» **TASK DESCRIPTION**
Copy out every line from the records that includes "tree".

** Opening SOURCE DATA block **

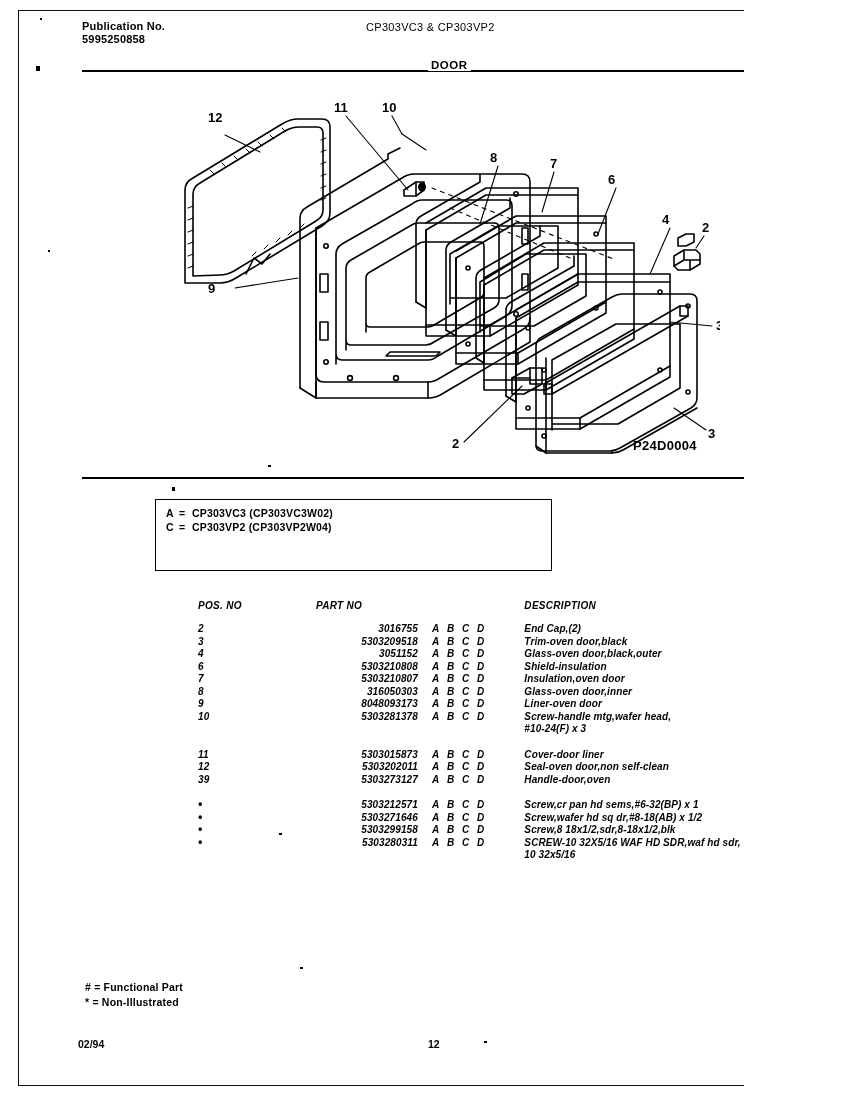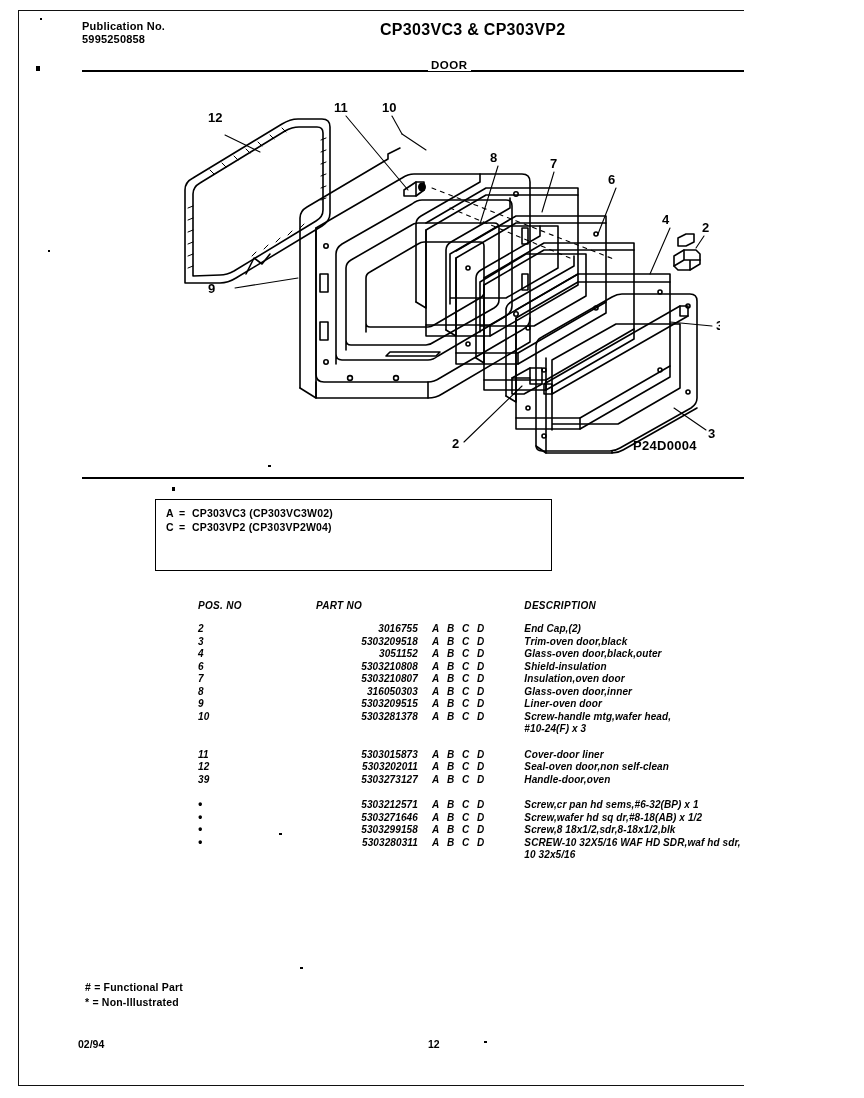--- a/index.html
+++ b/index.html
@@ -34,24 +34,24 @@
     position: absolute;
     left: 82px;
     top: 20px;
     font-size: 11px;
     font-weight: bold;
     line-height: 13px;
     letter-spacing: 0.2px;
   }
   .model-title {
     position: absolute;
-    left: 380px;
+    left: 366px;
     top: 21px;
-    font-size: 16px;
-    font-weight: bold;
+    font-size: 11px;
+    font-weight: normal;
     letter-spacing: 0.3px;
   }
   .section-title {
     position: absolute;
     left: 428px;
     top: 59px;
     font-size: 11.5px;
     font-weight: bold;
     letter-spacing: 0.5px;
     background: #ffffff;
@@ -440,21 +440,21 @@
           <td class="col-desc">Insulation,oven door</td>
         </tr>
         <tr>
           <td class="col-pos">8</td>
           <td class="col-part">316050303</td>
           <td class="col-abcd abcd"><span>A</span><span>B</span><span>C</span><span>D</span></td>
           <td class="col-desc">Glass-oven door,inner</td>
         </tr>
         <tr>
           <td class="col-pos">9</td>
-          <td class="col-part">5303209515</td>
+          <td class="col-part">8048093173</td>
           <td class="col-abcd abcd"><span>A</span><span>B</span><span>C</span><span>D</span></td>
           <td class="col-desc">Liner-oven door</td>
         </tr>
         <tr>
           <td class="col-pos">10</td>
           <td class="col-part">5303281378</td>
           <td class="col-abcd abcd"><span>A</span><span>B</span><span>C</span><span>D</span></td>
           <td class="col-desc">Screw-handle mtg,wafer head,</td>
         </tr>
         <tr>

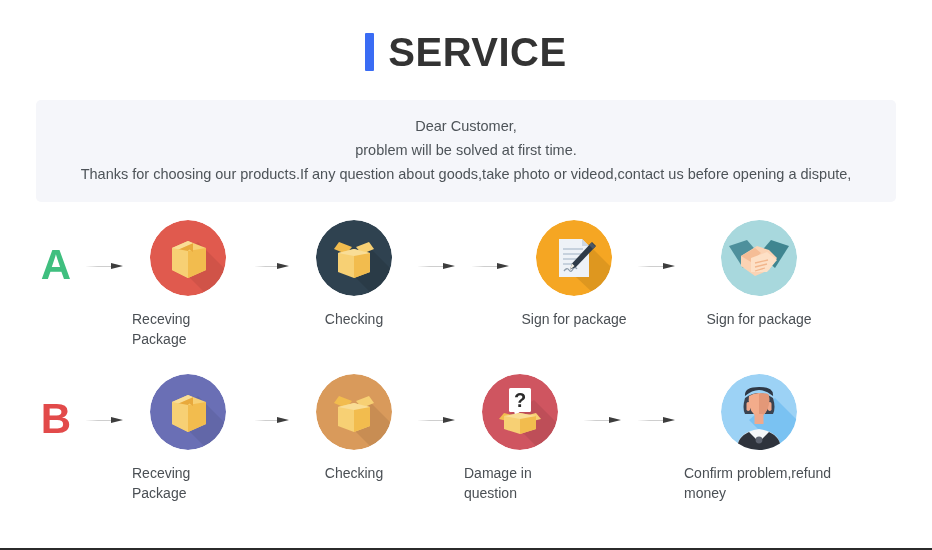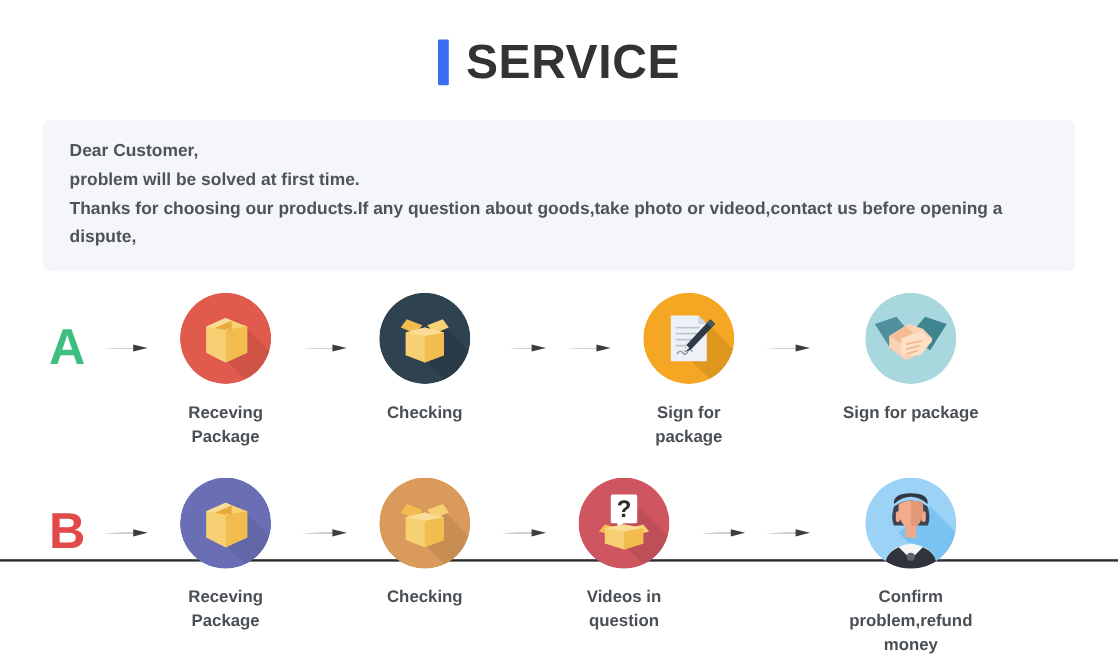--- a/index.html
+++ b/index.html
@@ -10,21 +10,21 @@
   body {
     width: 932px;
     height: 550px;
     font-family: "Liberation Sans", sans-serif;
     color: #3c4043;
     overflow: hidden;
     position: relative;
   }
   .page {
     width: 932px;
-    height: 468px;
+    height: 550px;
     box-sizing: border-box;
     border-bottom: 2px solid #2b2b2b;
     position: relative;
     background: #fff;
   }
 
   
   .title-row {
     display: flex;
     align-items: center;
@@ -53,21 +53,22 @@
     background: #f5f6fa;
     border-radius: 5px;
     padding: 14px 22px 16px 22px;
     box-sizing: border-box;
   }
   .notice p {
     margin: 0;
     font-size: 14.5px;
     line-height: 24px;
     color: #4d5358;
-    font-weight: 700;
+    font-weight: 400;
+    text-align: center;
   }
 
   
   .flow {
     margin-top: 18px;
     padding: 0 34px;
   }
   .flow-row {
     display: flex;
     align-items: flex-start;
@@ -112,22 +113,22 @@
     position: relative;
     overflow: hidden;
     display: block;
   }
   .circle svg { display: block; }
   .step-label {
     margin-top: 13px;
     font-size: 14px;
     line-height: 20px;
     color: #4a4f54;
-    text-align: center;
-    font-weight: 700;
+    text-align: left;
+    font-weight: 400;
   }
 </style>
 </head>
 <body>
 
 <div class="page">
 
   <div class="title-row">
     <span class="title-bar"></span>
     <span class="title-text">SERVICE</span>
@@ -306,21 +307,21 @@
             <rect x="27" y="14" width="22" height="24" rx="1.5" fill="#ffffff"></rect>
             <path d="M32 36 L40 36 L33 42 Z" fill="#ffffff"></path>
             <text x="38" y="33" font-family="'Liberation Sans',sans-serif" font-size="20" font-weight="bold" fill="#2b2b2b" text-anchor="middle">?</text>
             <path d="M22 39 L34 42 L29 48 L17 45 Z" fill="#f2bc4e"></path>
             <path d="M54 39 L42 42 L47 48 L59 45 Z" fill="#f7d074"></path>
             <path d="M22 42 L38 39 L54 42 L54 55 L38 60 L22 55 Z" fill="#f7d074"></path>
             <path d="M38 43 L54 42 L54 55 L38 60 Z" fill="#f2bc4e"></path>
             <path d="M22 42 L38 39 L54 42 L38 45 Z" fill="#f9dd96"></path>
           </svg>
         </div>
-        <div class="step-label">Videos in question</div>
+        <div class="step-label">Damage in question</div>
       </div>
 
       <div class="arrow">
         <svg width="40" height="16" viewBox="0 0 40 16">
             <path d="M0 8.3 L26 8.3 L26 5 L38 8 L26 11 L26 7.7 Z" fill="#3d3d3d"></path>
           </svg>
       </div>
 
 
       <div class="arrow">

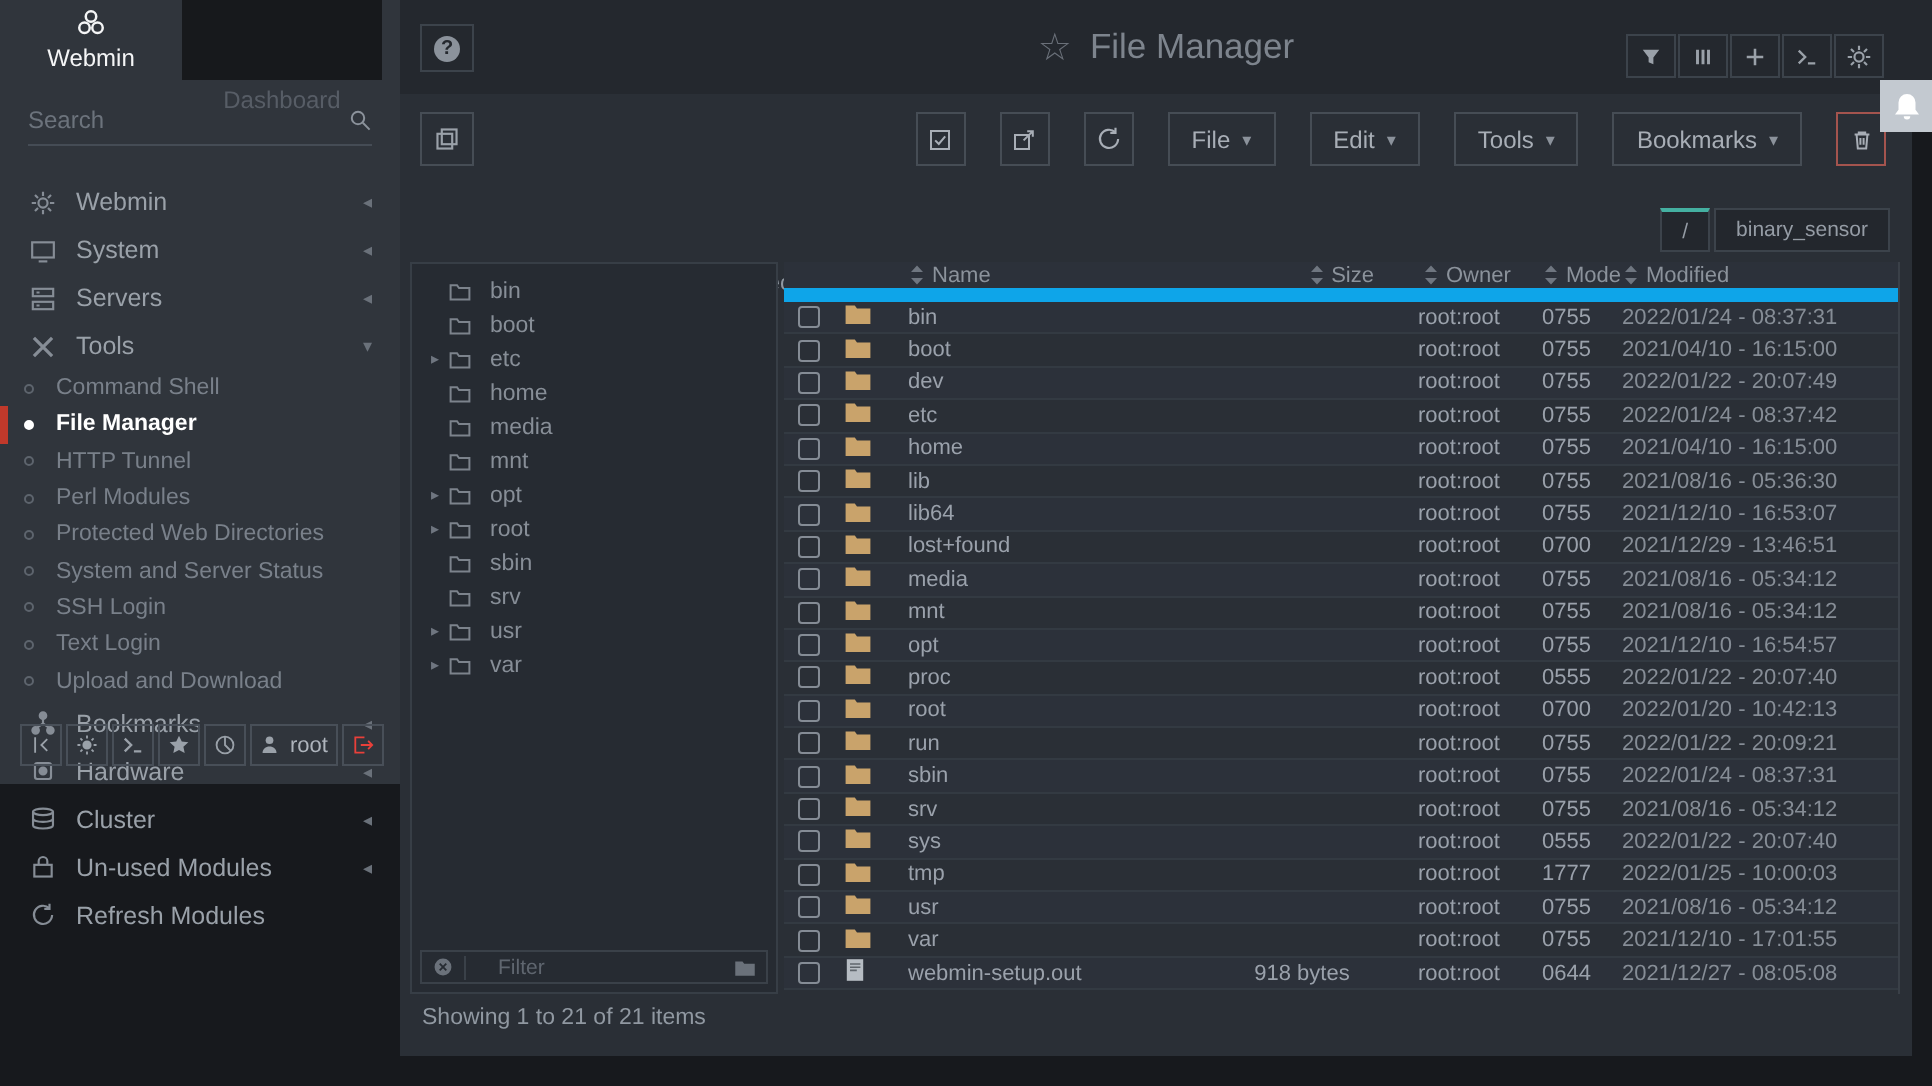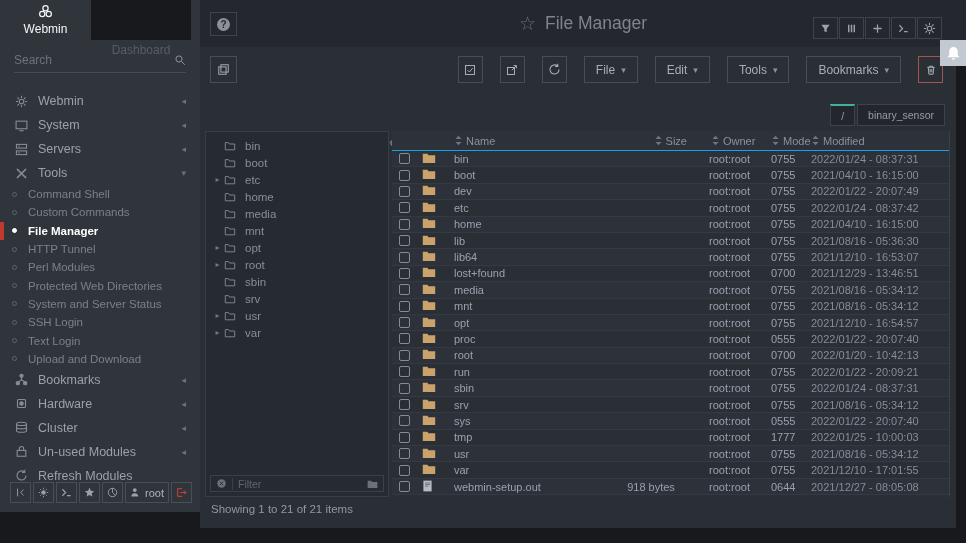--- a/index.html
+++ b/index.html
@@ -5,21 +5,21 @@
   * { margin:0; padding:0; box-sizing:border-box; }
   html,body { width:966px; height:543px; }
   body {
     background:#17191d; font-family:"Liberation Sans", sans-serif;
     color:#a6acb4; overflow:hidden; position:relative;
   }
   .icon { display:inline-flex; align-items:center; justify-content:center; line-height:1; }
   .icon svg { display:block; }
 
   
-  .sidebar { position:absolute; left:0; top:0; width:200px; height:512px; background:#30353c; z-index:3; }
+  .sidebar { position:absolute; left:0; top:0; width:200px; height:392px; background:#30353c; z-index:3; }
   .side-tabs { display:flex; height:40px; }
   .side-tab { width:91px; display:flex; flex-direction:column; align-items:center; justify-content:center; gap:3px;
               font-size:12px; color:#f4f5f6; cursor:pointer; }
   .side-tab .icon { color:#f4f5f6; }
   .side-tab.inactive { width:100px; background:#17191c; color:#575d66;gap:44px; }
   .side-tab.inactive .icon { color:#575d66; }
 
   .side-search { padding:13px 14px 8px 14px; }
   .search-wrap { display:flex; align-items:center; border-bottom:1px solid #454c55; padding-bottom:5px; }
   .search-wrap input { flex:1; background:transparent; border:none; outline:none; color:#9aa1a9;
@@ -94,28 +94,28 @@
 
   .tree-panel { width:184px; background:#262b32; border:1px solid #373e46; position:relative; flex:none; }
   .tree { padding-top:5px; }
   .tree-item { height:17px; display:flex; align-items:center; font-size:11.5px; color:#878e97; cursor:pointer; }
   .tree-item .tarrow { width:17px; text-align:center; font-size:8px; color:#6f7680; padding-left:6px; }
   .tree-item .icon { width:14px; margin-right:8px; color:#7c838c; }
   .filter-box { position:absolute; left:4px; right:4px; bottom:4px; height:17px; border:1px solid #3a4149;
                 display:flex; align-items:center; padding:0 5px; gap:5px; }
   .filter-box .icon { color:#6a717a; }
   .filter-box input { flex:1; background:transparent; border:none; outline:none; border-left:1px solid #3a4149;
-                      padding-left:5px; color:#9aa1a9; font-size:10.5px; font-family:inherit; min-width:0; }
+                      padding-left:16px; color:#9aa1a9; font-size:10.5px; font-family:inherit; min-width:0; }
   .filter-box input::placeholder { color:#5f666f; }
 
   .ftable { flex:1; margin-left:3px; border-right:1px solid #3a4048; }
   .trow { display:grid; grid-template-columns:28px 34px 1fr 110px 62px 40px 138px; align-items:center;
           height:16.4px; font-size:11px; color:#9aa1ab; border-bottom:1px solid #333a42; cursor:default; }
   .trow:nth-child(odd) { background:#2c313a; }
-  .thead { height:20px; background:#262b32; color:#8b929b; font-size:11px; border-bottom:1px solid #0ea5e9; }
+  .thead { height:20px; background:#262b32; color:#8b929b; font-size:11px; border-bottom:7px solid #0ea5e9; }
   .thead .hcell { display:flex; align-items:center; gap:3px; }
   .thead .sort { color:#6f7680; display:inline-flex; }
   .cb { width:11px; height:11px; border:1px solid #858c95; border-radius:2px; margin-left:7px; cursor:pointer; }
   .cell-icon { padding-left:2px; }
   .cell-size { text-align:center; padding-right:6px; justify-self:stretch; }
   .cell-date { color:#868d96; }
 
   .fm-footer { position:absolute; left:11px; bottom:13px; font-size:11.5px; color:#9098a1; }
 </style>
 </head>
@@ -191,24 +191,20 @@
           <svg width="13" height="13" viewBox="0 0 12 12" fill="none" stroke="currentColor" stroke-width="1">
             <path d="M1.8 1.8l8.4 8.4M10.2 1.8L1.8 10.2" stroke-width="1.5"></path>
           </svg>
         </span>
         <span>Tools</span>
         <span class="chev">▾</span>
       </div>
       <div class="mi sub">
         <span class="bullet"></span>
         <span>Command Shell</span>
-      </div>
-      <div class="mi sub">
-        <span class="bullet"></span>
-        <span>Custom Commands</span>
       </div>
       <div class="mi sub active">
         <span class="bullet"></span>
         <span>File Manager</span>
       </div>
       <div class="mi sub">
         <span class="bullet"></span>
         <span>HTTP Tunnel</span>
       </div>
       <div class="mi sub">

** Closing SOURCE DATA block **

» **RESPONSE TO THE TASK**
   .tree-panel { width:184px; background:#262b32; border:1px solid #373e46; position:relative; flex:none; }
   .tree { padding-top:5px; }
   .tree-item { height:17px; display:flex; align-items:center; font-size:11.5px; color:#878e97; cursor:pointer; }
   .tree-item .tarrow { width:17px; text-align:center; font-size:8px; color:#6f7680; padding-left:6px; }
   .tree-item .icon { width:14px; margin-right:8px; color:#7c838c; }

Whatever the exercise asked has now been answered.